Depois de Parasita (2019), ficou difícil assistir a um filme como Microhabitat (2017), estreia da Jeon Go-Woon, e não olhar para a Coreia do Sul pensando naquilo que está no subterrâneo, nas margens. Também, refletir sobre insegurança financeira, fragilidades sociais e habitacionais. Na obra, a diretora ataca em uma falência que, ao contrário das promessas entregues pelo neoliberalismo, não vem do indivíduo, mas da estrutura. 

Ela nos pergunta: do que você precisa para viver? Qual é esse mínimo denominador comum que garante nossa subsistência? Para Miso, três coisas bastam. Cigarros, uísque e tempo com o namorado. Ela trabalha como diarista/doméstica nas casas de jovens que, ao contrário dela, não fracassaram dentro da lógica monetária. Os pagamentos feitos, seja pelos serviços prestados pela Miso, como quando ela compra algo, são supervalorizados pela força do efeito panning, movimento de câmera adotado pontualmente durante estas transações.

Seus ganhos mal dão para pagar o aluguel do apartamento onde mora. Um espaço semelhante a um contêiner, impessoal, sem janelas, aquecimento ou móveis. Sem poder contar com suporte da família (seus pais estão mortos), e do namorado, um cartunista fracassado que vive em um dormitório, Miso percebe, depois de fazer alguns cálculos, que só pode continuar fumando e bebendo uísque se parar de pagar aluguel. 

Tomada essa decisão, a personagem, agora sem-teto, passa a vagar pelas ruas de Seul, uma das cidades mais caras do mundo. Sua rota, geográfica e emocional, é definida pelo reencontro com cinco amigos da faculdade e ex-membros da mesma banda. Eles a hospedam e o tempo de permanência é definido por códigos da convivência diária, ora verbalizados e explícitos, ora reticentes e subliminares.

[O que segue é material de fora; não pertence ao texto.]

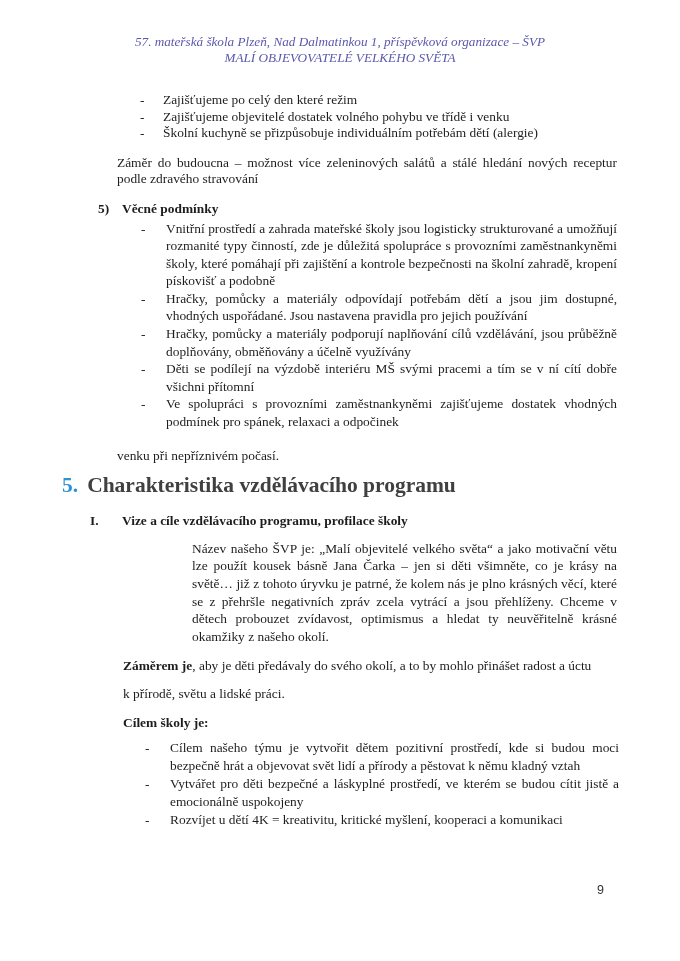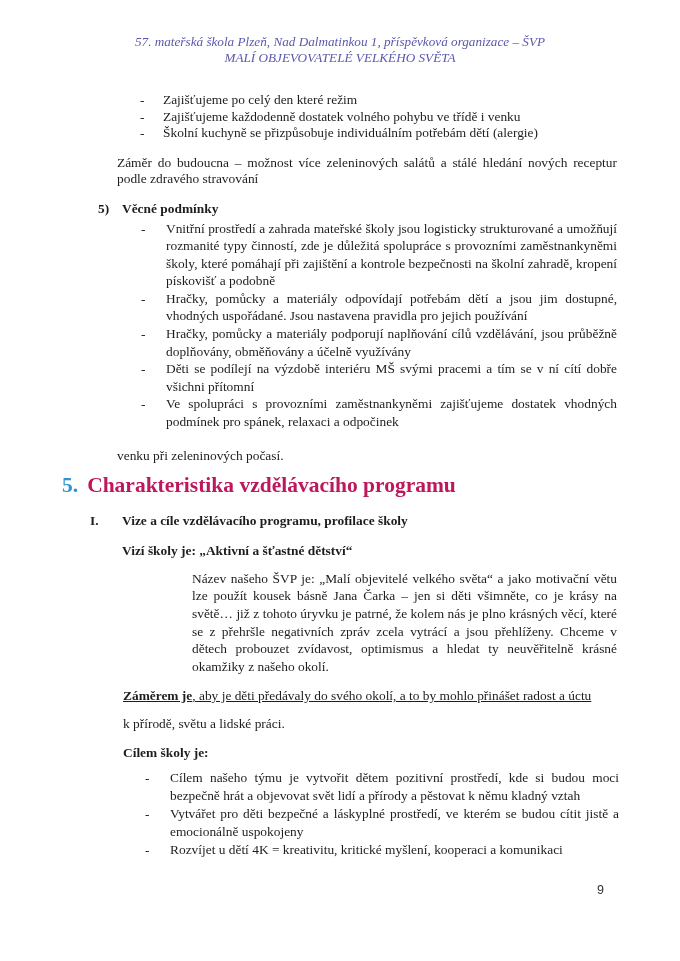--- a/index.html
+++ b/index.html
@@ -114,7 +114,7 @@
     </div>
     <div class="bullet-row">
       <span class="marker">-</span>
-      <span class="btext">Zajišťujeme každodenně dostatek volného pohybu ve třídě i venku</span>
+      <span class="btext">Zajišťujeme objevitelé dostatek volného pohybu ve třídě i venku</span>
     </div>
     <div class="bullet-row">
       <span class="marker">-</span>

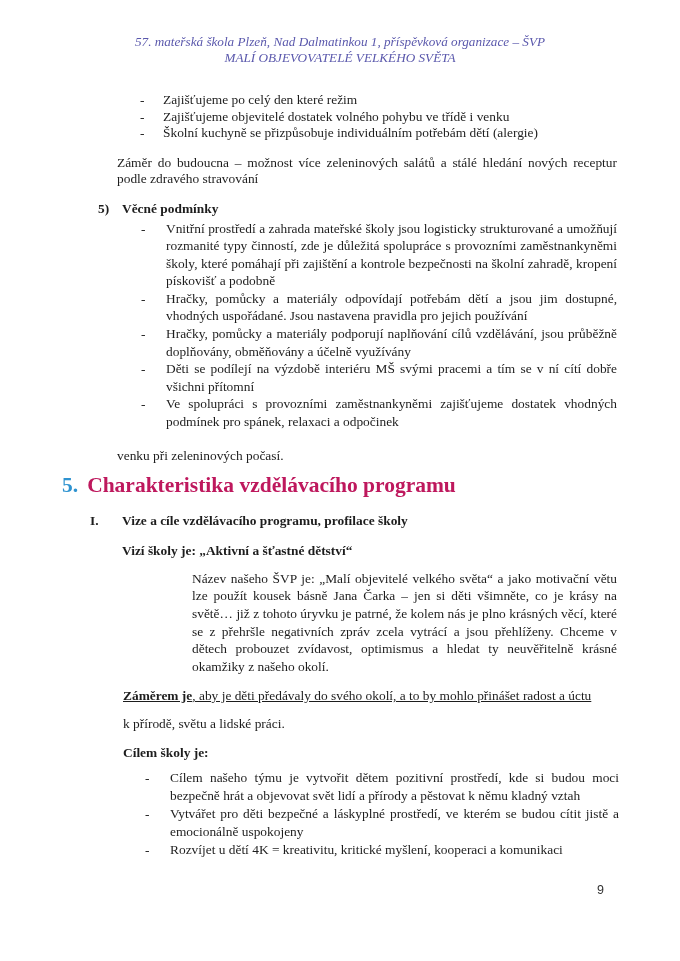--- a/index.html
+++ b/index.html
@@ -153,7 +153,7 @@
   </div>
 
   <div class="zamer2">
-    <div class="l2">venku při zeleninových počasí.</div>
+    <div class="l2">venku při nepříznivém počasí.</div>
   </div>
 
   <div class="chapter">

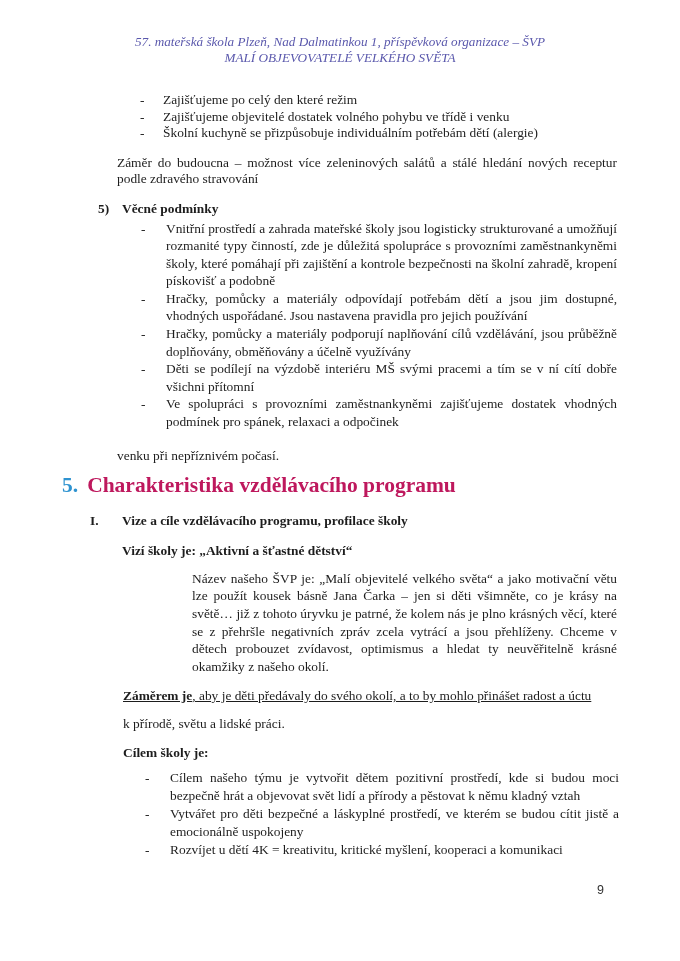--- a/index.html
+++ b/index.html
@@ -57,7 +57,7 @@
     line-height: 26px;
   }
   .chapter .num { color: #2e93d0; margin-right: 9px; }
-  .chapter .ttl { color: #be185d; }
+  .chapter .ttl { color: #404040; }
 
   .vize-heading {
     margin-top: 14px;

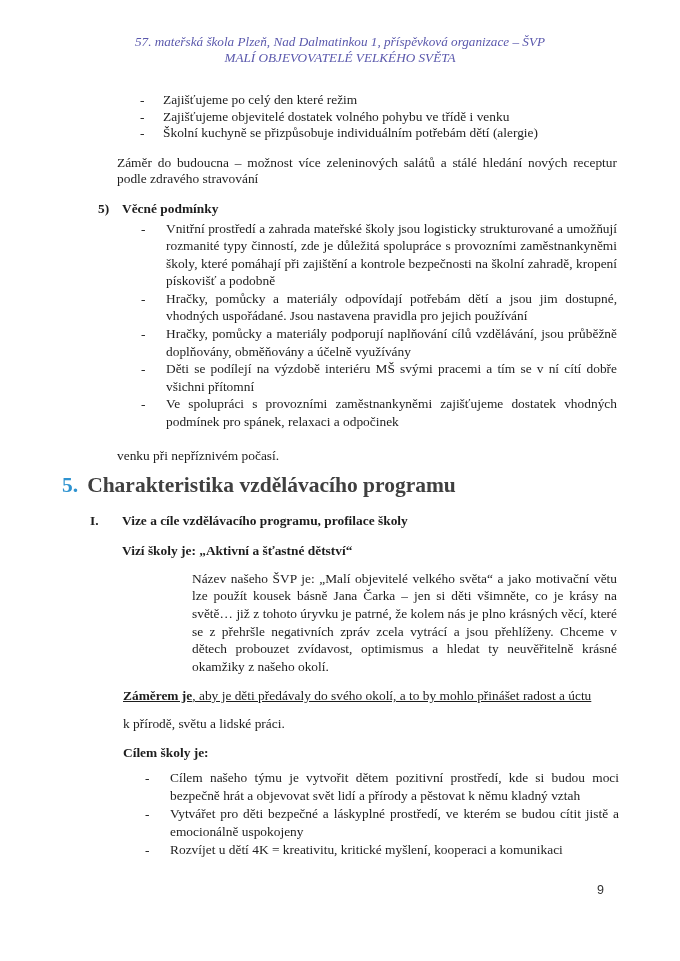--- a/index.html
+++ b/index.html
@@ -165,7 +165,6 @@
     <span>Vize a cíle vzdělávacího programu, profilace školy</span>
   </div>
 
-  <div class="vision">Vizí školy je: „Aktivní a šťastné dětství“</div>
 
   <div class="intro">Název našeho ŠVP je: „Malí objevitelé velkého světa“ a jako motivační větu lze použít kousek básně Jana Čarka – jen si děti všimněte, co je krásy na světě… již z tohoto úryvku je patrné, že kolem nás je plno krásných věcí, které se z přehršle negativních zpráv zcela vytrácí a jsou přehlíženy. Chceme v dětech probouzet zvídavost, optimismus a hledat ty neuvěřitelně krásné okamžiky z našeho okolí.</div>
 

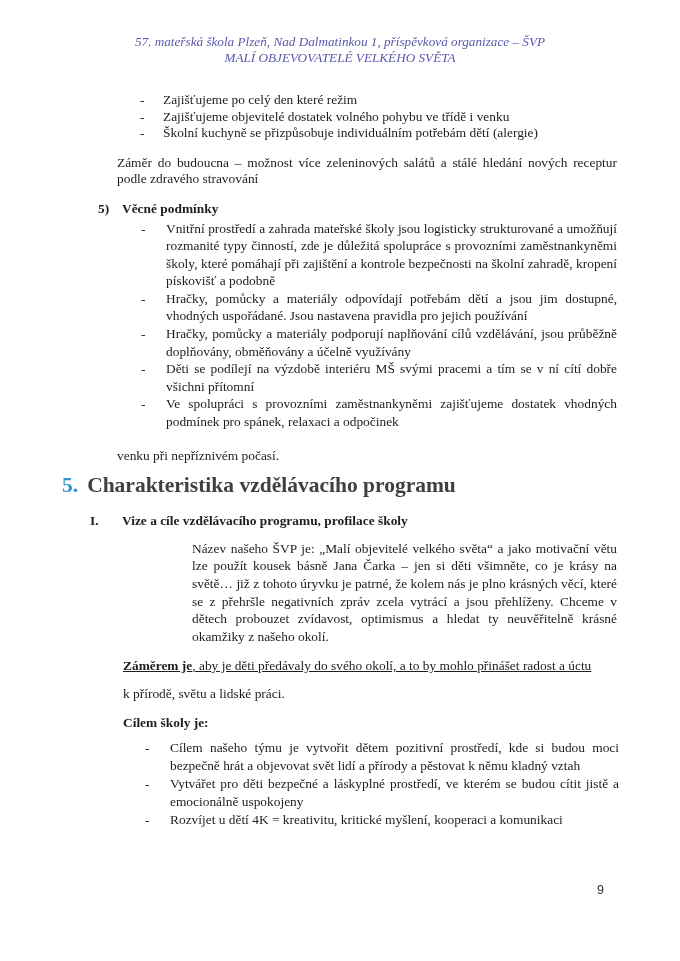--- a/index.html
+++ b/index.html
@@ -78,7 +78,7 @@
     line-height: 17.7px;
   }
 
-  .zamerem-l1 { margin-top: 11px; margin-left: 123px; margin-right: 58px; line-height: 17px; text-decoration: underline; }
+  .zamerem-l1 { margin-top: 11px; margin-left: 123px; margin-right: 58px; line-height: 17px; }
   .zamerem-l1 .bold { font-weight: bold; }
   .zamerem-l2 { margin-top: 11px; margin-left: 123px; line-height: 17px; }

É através do preparo cuidadoso de refeições e da limpeza que Miso retribui sua estadia. É, de fato, os únicos e valiosos  ativos que tem a oferecer: seu tempo, cuidado e afeto. Seu senso de identidade, sua noção de si mesma, é assombrosa e não compreendida pelos que a cercam. Indivíduos presos a um futuro imaginado, e um tanto utópico, a falsos ideais onde as relações humanas têm papel coadjuvante. Sua postura diante da vida e suas prioridades são confrontadas por aqueles que estão presos a um estado voluntário de vigilância mantenedora do sistema. Por quem normaliza a venda do corpo, não só enquanto força de trabalho, mas até sua última gota (de sangue, em troca de ingressos de cinema).

Esse adiamento da vida, em prol do conforto e estabilidade almejados, se choca com a realidade que se impõe repleta de crises, dívidas, empregos abusivos, cidades inabitáveis. Microhabitat é o casulo, é o retorno para a proteção e calor do útero, a certeza de estarmos sozinhos. Numa barraca, no meio de lugar algum.